◆ **EXERCISE GOAL**
Would you show every line from the records that holds "local"?

◆ ◆ ◆ ◆

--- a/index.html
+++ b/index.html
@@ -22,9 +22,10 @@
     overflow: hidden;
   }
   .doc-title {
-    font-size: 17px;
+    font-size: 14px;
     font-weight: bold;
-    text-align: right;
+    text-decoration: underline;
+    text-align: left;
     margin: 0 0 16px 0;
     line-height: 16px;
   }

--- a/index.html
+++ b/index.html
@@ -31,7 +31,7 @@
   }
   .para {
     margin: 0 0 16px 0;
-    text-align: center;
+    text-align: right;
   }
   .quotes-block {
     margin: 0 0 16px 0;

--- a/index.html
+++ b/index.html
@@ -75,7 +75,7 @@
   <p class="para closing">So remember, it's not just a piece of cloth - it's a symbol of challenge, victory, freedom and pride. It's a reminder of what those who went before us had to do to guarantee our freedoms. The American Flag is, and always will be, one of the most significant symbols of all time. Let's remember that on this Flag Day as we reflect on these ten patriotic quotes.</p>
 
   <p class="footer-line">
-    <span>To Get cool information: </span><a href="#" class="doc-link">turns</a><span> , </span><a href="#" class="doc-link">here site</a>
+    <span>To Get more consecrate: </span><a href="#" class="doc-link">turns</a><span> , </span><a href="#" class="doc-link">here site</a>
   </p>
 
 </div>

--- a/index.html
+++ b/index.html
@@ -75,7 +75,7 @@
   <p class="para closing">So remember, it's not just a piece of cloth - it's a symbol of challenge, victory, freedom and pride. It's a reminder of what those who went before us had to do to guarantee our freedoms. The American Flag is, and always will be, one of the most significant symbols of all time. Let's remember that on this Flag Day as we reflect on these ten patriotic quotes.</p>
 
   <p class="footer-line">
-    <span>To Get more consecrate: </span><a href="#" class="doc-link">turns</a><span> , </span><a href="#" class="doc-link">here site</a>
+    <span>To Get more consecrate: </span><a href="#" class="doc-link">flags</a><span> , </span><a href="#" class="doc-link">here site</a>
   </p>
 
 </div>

◆ ◆ ◆ ◆

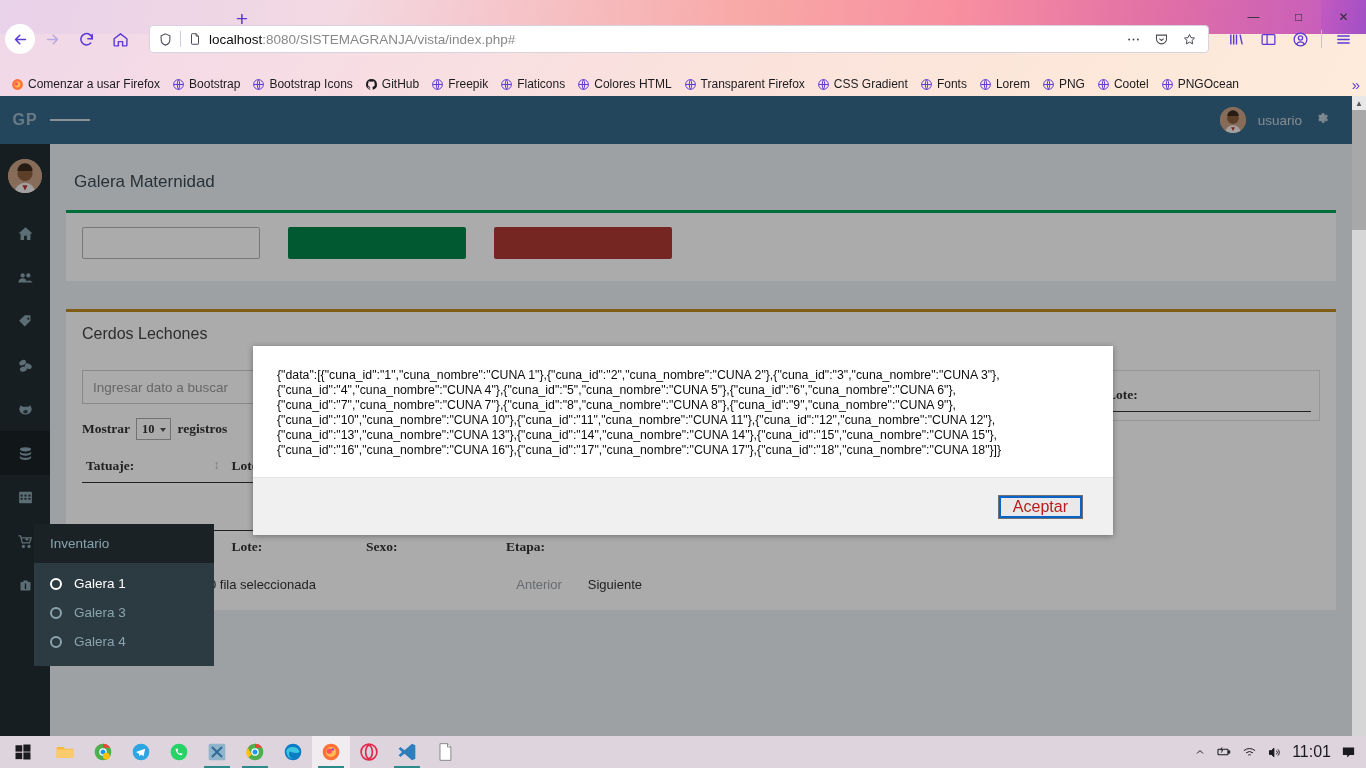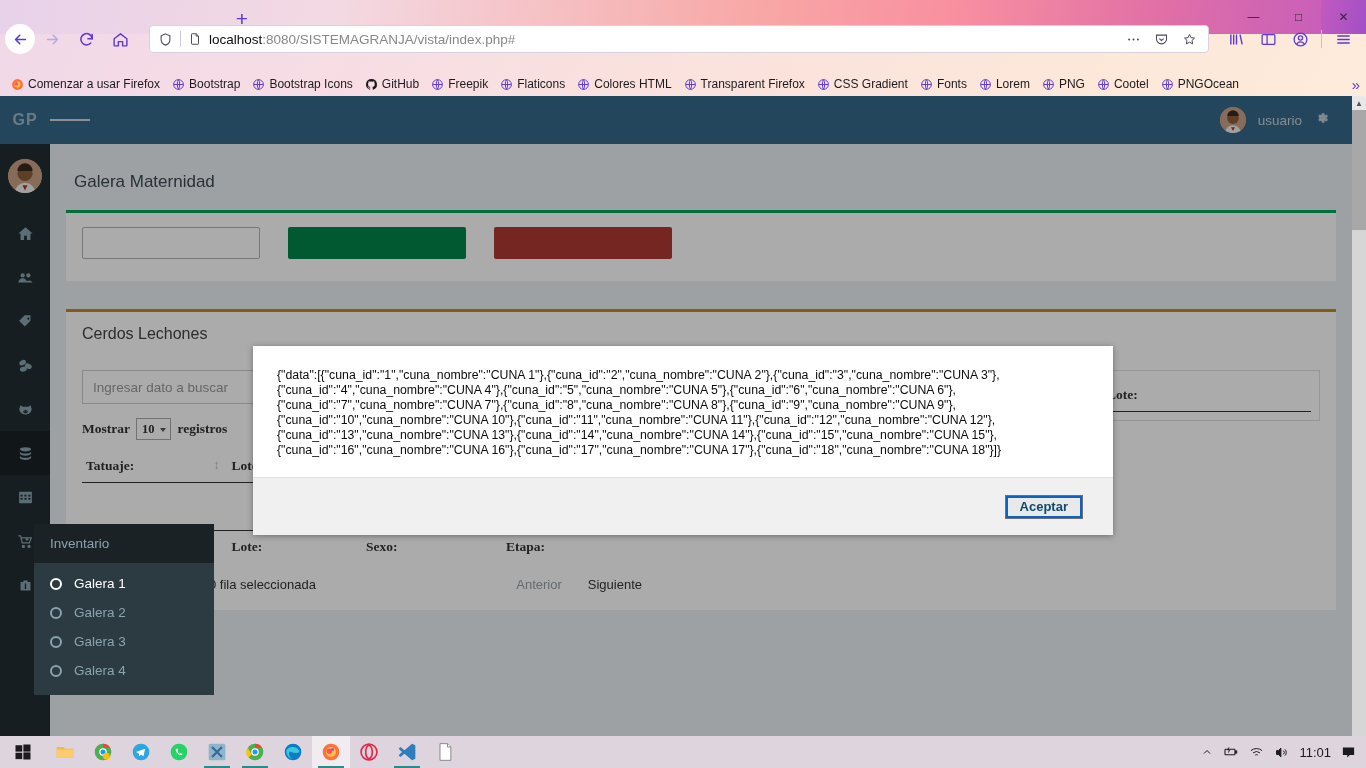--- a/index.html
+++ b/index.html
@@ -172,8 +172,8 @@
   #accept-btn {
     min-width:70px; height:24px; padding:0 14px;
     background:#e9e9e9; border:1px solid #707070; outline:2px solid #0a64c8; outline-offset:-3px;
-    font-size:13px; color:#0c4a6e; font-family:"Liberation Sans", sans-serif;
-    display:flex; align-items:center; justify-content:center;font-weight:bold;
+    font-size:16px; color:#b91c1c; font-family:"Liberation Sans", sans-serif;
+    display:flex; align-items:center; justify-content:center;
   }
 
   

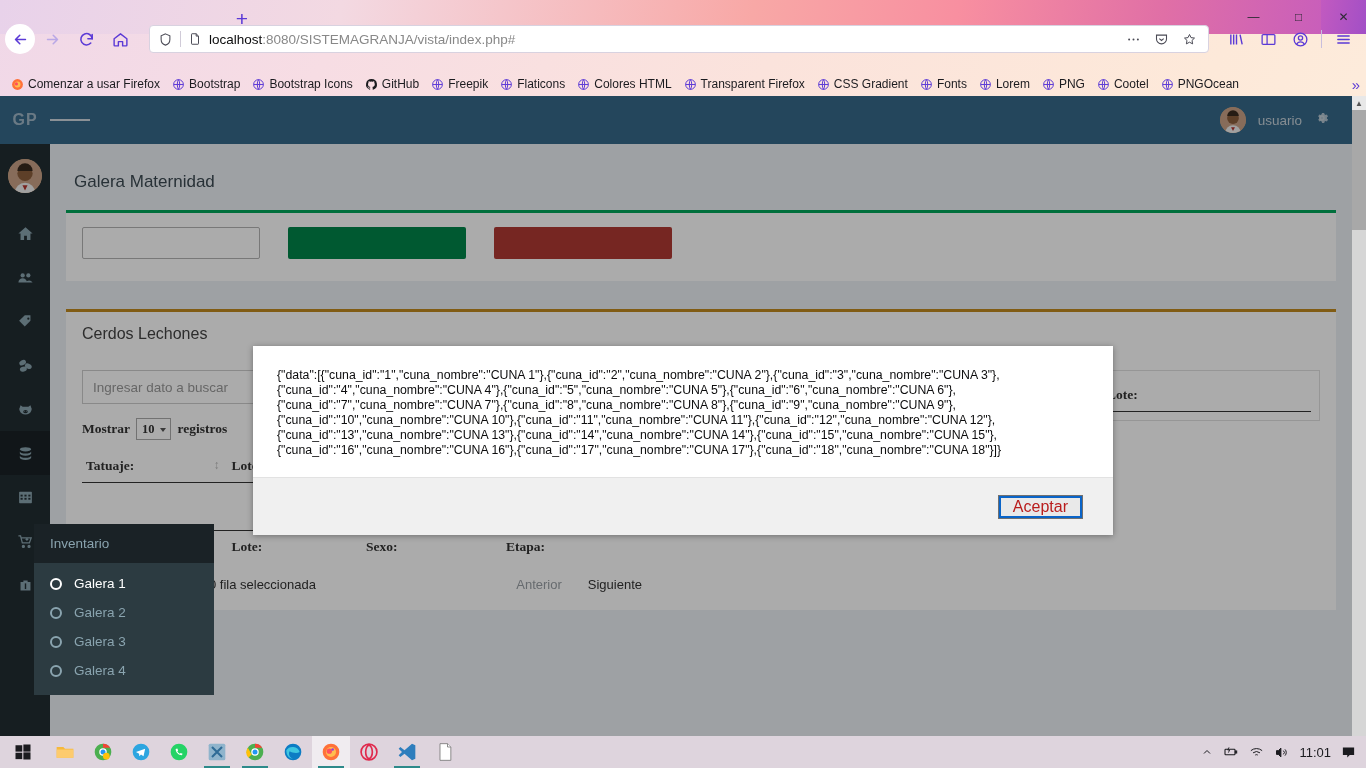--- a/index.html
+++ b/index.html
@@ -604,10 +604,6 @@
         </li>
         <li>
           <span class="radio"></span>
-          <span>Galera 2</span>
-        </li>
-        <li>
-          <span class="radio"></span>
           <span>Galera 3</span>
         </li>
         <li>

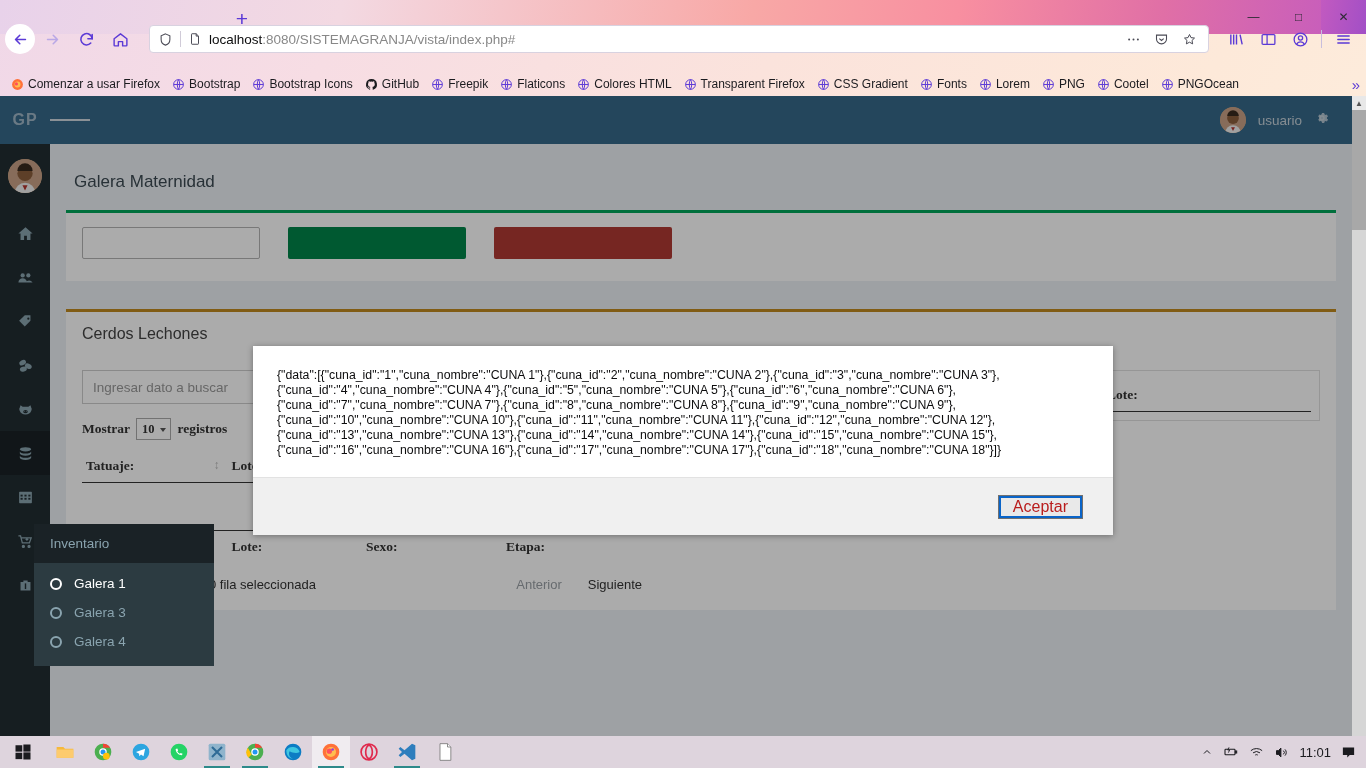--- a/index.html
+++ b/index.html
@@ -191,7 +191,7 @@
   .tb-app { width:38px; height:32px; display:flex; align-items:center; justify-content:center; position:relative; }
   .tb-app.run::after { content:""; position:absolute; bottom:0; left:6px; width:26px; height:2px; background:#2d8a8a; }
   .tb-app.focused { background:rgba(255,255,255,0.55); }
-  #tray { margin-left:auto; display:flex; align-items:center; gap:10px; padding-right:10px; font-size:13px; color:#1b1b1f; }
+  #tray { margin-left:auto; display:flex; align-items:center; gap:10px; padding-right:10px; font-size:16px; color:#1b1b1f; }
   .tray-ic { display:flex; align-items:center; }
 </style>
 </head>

◆ ◆ ◆ ◆

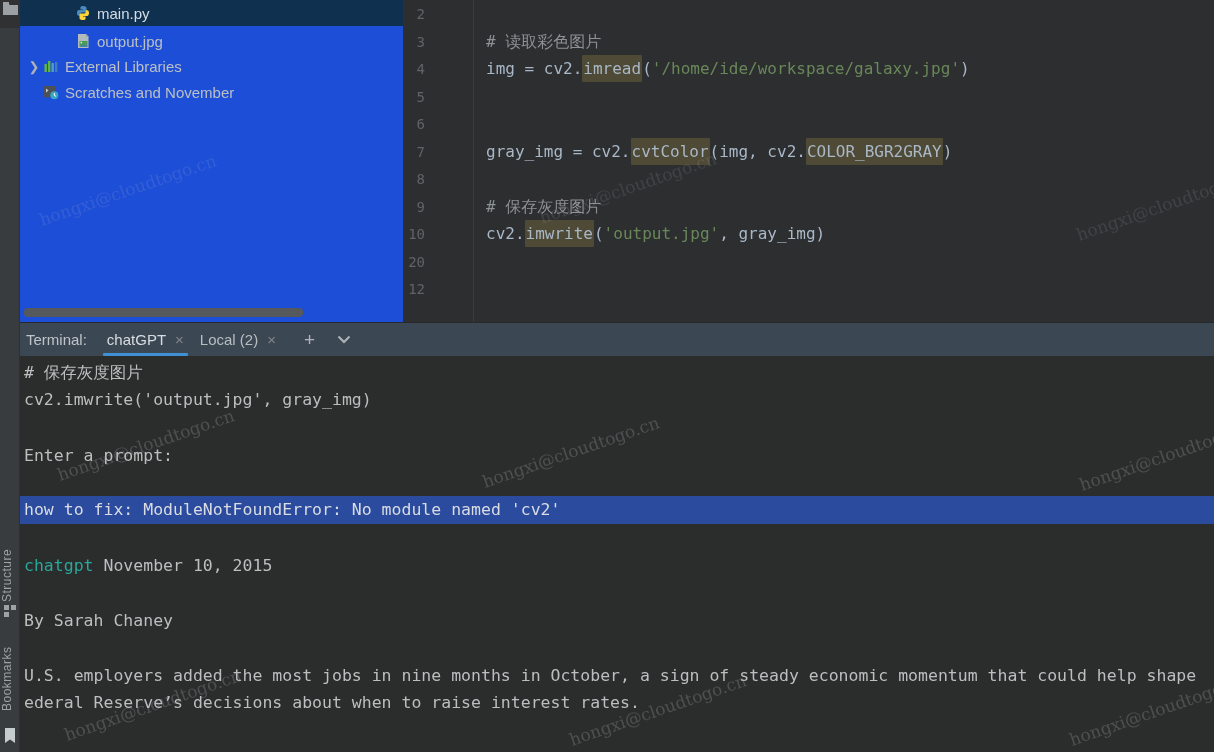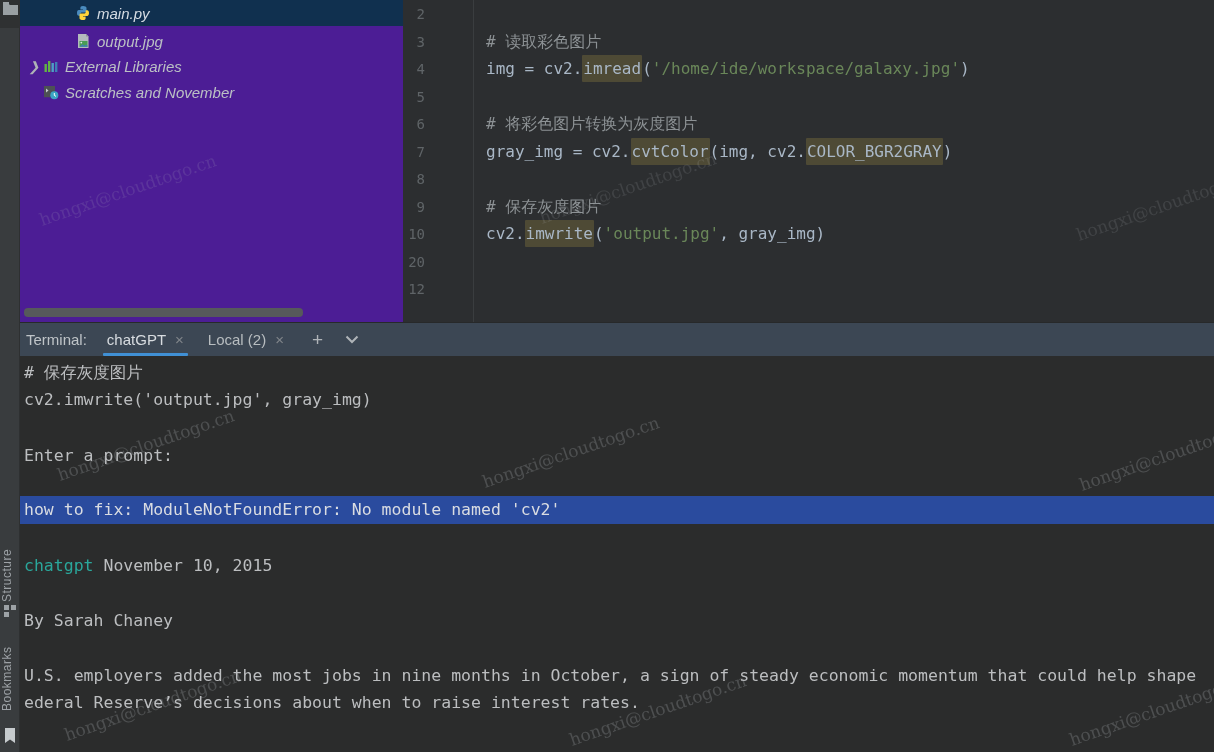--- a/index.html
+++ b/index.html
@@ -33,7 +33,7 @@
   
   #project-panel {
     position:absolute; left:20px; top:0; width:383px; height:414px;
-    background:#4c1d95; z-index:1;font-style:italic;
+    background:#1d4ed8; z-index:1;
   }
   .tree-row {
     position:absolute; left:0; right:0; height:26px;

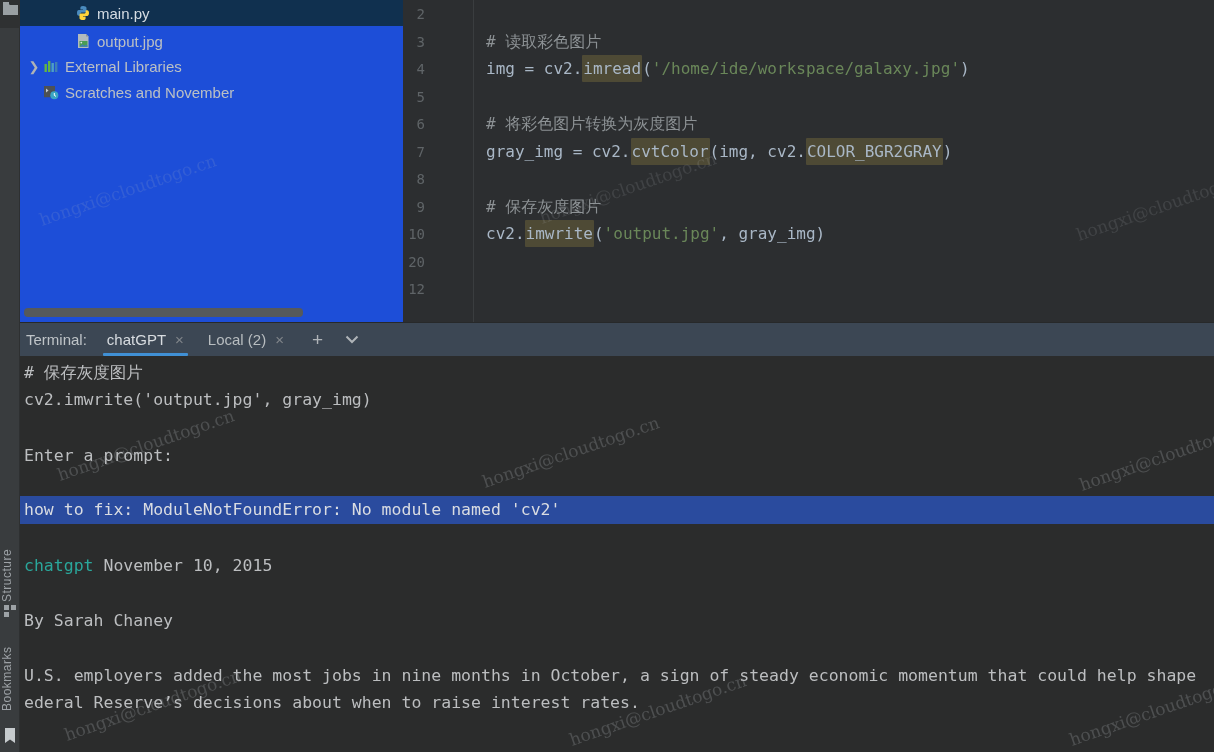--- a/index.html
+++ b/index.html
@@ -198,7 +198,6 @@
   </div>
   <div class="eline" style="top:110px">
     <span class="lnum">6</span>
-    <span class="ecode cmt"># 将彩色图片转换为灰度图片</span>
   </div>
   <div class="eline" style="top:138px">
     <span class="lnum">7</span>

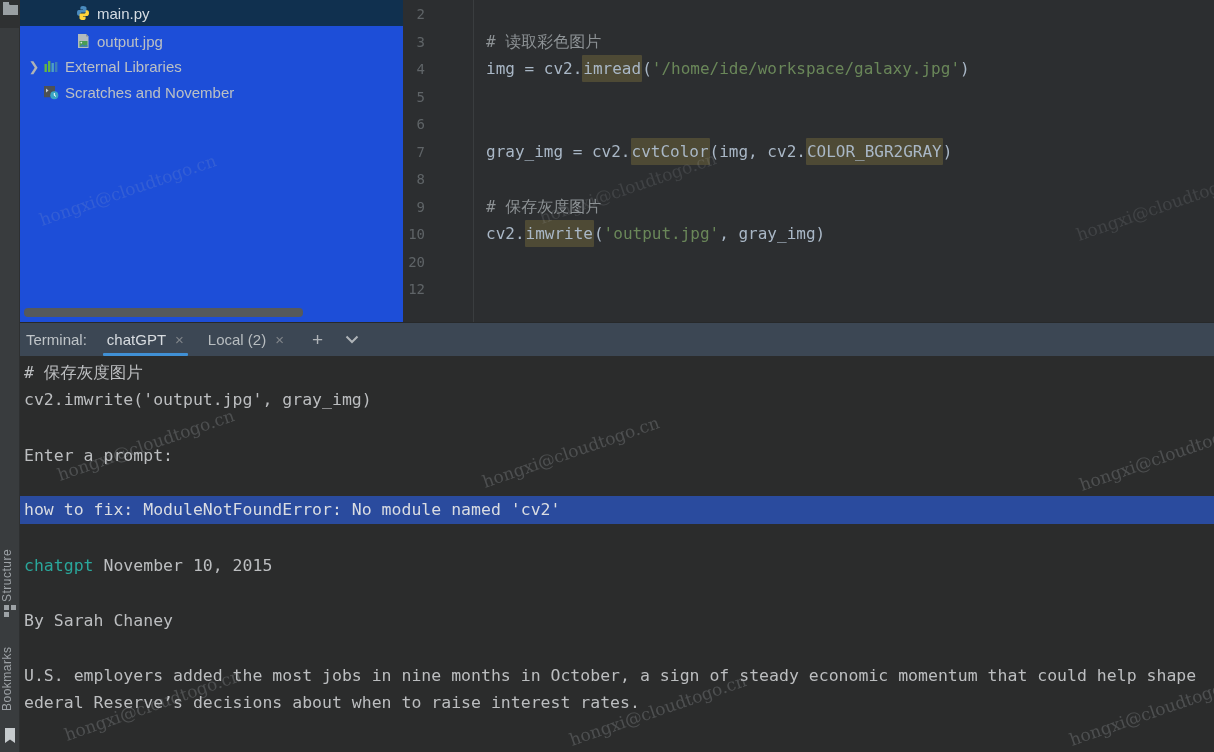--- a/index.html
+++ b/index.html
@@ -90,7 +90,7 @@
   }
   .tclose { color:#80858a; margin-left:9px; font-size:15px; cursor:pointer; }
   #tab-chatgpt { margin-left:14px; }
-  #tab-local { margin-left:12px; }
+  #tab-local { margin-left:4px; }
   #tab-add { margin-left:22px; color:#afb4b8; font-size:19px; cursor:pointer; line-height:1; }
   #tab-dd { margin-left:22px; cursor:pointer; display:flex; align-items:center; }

◆ ◆ ◆ ◆

◆ **RESPONSE BOX**
-  #tab-local { margin-left:12px; }
+  #tab-local { margin-left:4px; }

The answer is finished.